Monday, June 4, 2012

Fighting for the Computer

...or 5 Tips to Help You Survive Summer Break

Full discloser, I only have one child in school right now. But that child is a seven year old boy, so survive isn't hyperbole.

We are a week into my son's summer break, and in that week, I've written exactly... um how many words are in this blog post?

After a shaky start, I've discovered a few tips, which I hope and pray get me a few uninterrupted time on my computer, before my son kicks me off to play on Disney XD.

Don't try to do everything while writing.

1. Schedule time for yourself.

And let your children see it. Write down when mom's computer time is on something semi-permanent, and refer to it often. 

Don't give up that time. Treat it as sacred, and your children will respect it. In theory anyway. Also, schedule that time for during nap time or after bed time.

 That beautiful brilliant time of the day. 

Isn't that why you write anyway?

2. Schedule time for your kids.

One of the things I learned doing Nanowrimo, is that my children will ignore me, IF I fill their need for attention before I start writing. 15 minutes of Hide and Go Seek, followed by five minutes of tickle time, and reading/cuddling will buy me a full hour of my daughter happily playing with her dollhouse.

 Kids need attention, and if you don't give it to them before, they will demand it during, and that is their right. 

Don't miss out on your kids summer by focusing only on yourself and your fictional world. This one's more important.

This will only happen if you let your kids be bored.

3. Dealing with a case of the "I'm boreds."

Being bored is a gift. Give this gift to your children.
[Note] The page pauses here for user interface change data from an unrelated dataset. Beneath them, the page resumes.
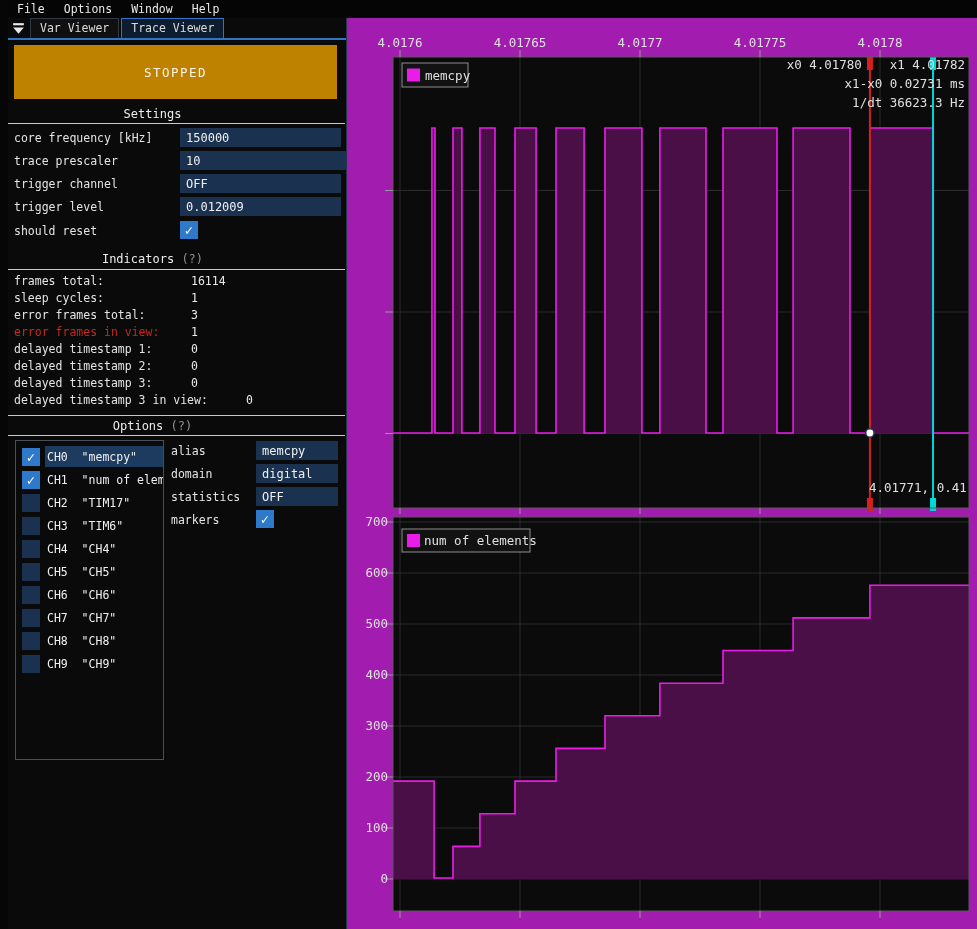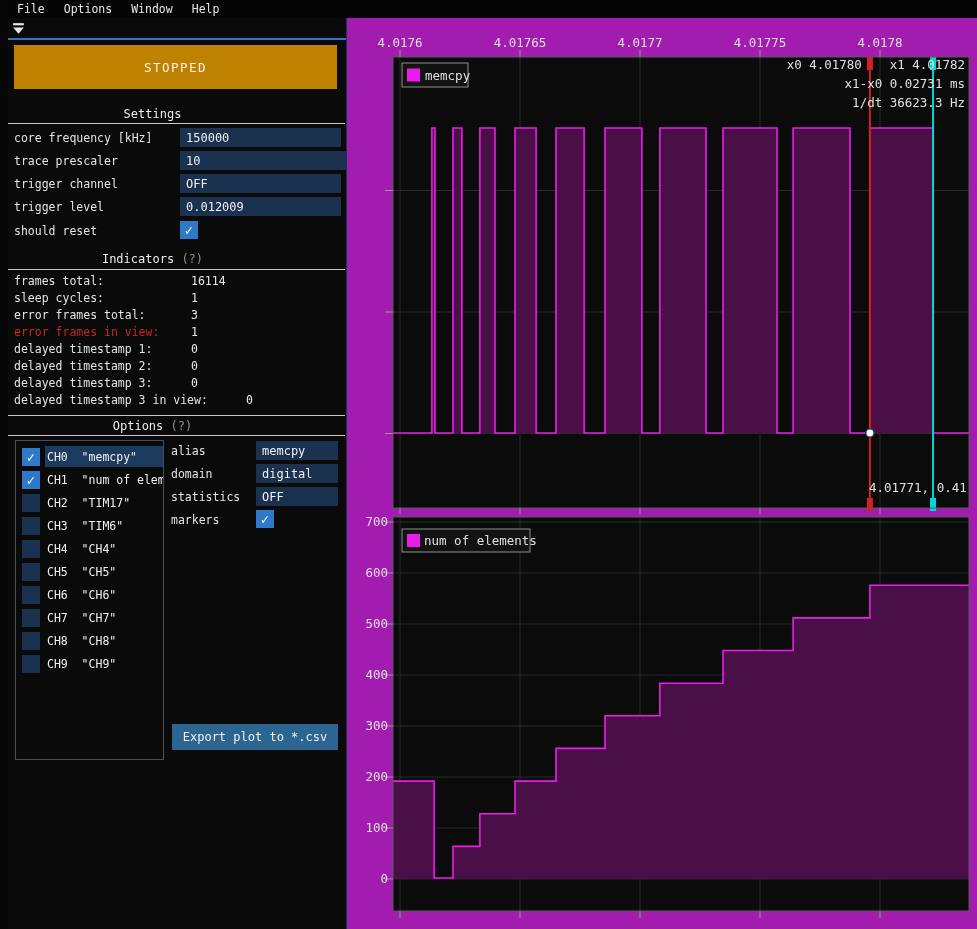"Var Viewer" span { html: none -> <span> <span>Var Viewer</span> <span>Trace Viewer</span> </span> }
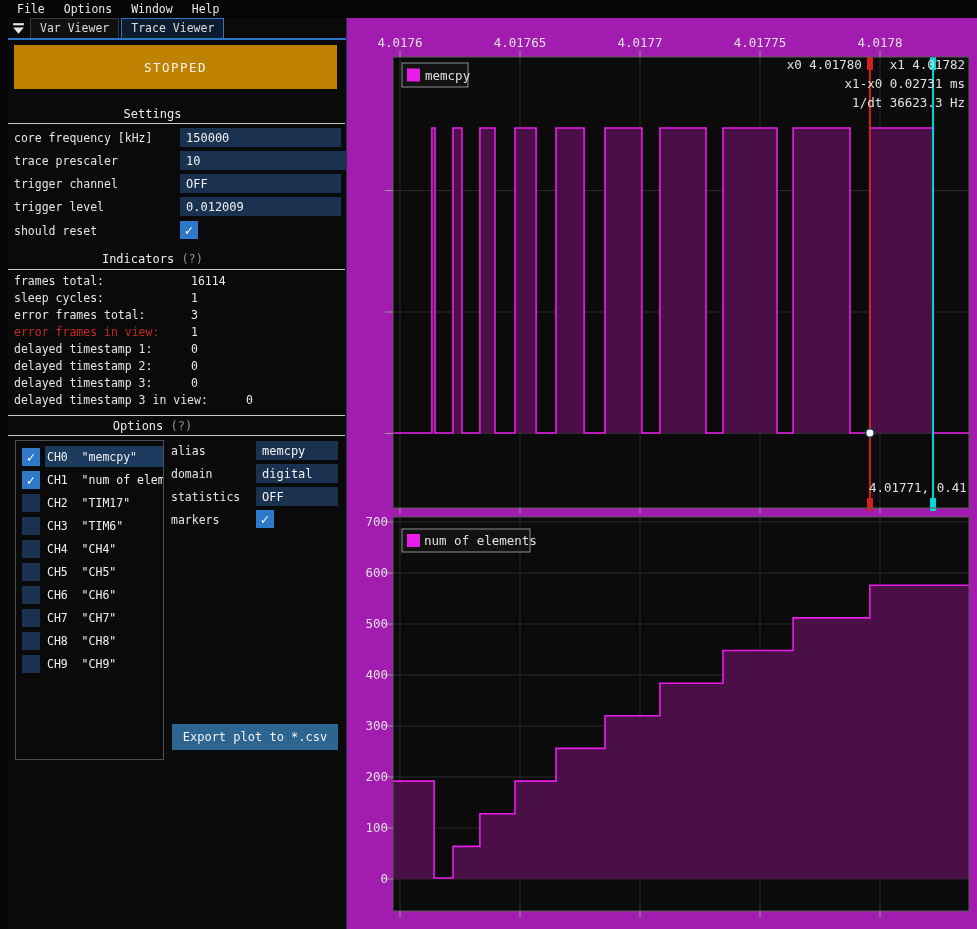"STOPPED" #stopped { height: 44px -> 54px }
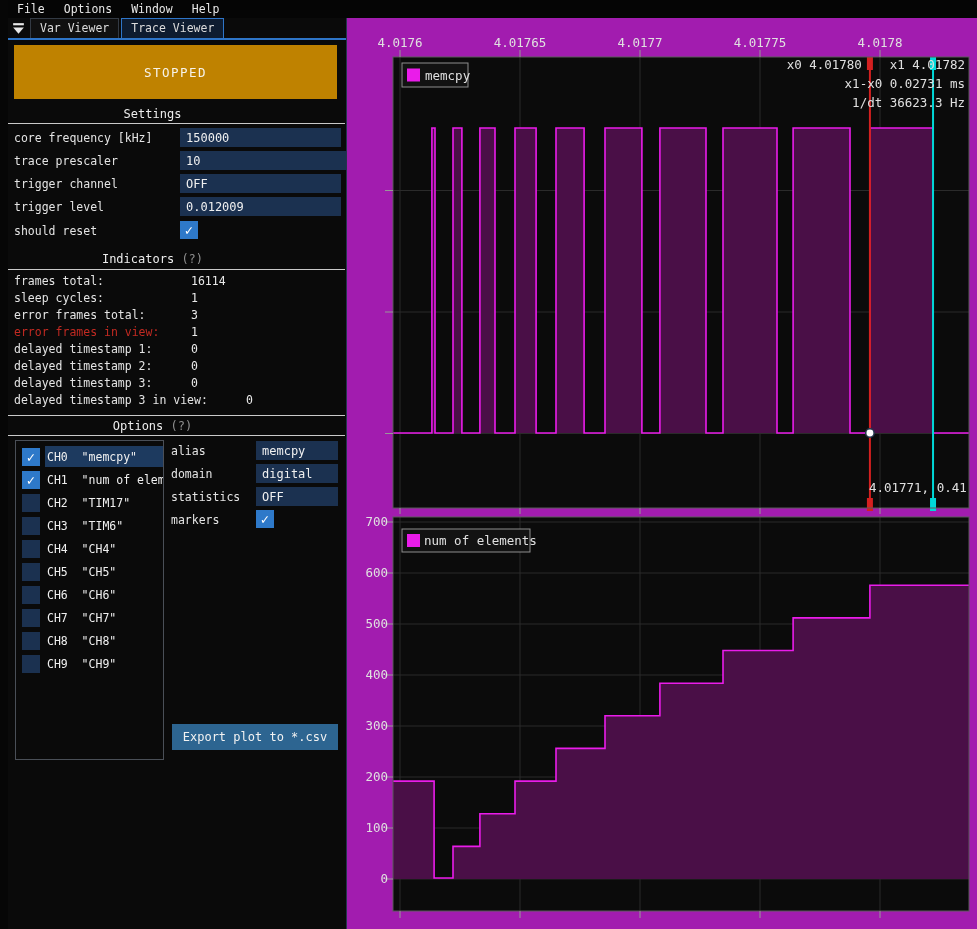"Export plot to *.csv" button { html: <button>Export plot to *.csv</button> -> none }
Every single on of my novels/story ideas have come from me entertaining myself when nothing else is happening. Boredom is food for creativity.

 If kids are constantly being entertained by T.V., video games, etc. then they don't get a chance to be creative type people. When my kids say I'm bored, I refer them to the 'I'm Bored' jar, a glass jar with little strips of paper inside that have chores written on them. 

Works for me.

4. Take what they love to do, and reserve it for when you're doing what you love to do.

My son loves video games. We have a standing rule that he can't play, unless Mom has Word open. This is a brilliant beautiful rule that I like to break. Don't be like me. Be consistent. And remember that consistency can start today.

By the way, this is not my son, but it might as well be.

5. Don't waste your own time.

Summer means pool parties, and water fights. Summer means cleaning up Popsicle drips, and playing tag. Summer means having other people's children in your home. 

It's the best time of the year, but also it means there's not as much time for writing, or tooling around on Pintrest or facebook. 

When you get writing time, don't waste it, but don't sacrifice the summer so you can live in a different world. 

This one's pretty darn perfect.


  1. This is great advice. I love the 'I'm bored' jar idea, and I definitely second the idea of taking time for family first - man those kids grow up fast!

    This school year I've been getting up at 5:30am to get the kids off to early classes (they're older). My plan for summer is to keep my early schedule and let them sleep in. Hopefully I'll get a few hours in w. no distractions.

  2. I'm borrowing the "I'm Bored" jar. I'm also adopting the "you can play video games when Mom has Word open" idea. Brilliant!

  3. My oldest is seven too. :) Just finishing first grade.

    This advice is gold, especially the "bored jar" and the no one can play video games unless word is open. Pure brilliance, no wonder you get so much writing and reading done. :)

  4. Excellent advice. And I need it! I love summer with the kids but get so tired of hearing how bored they are!

  5. I've still got one more week before the kids are home and I'm so grateful for this advice. As much as I look forward to summer, it's hard to get into a pleasant routine that works for everyone. Awesome advice, Sheena.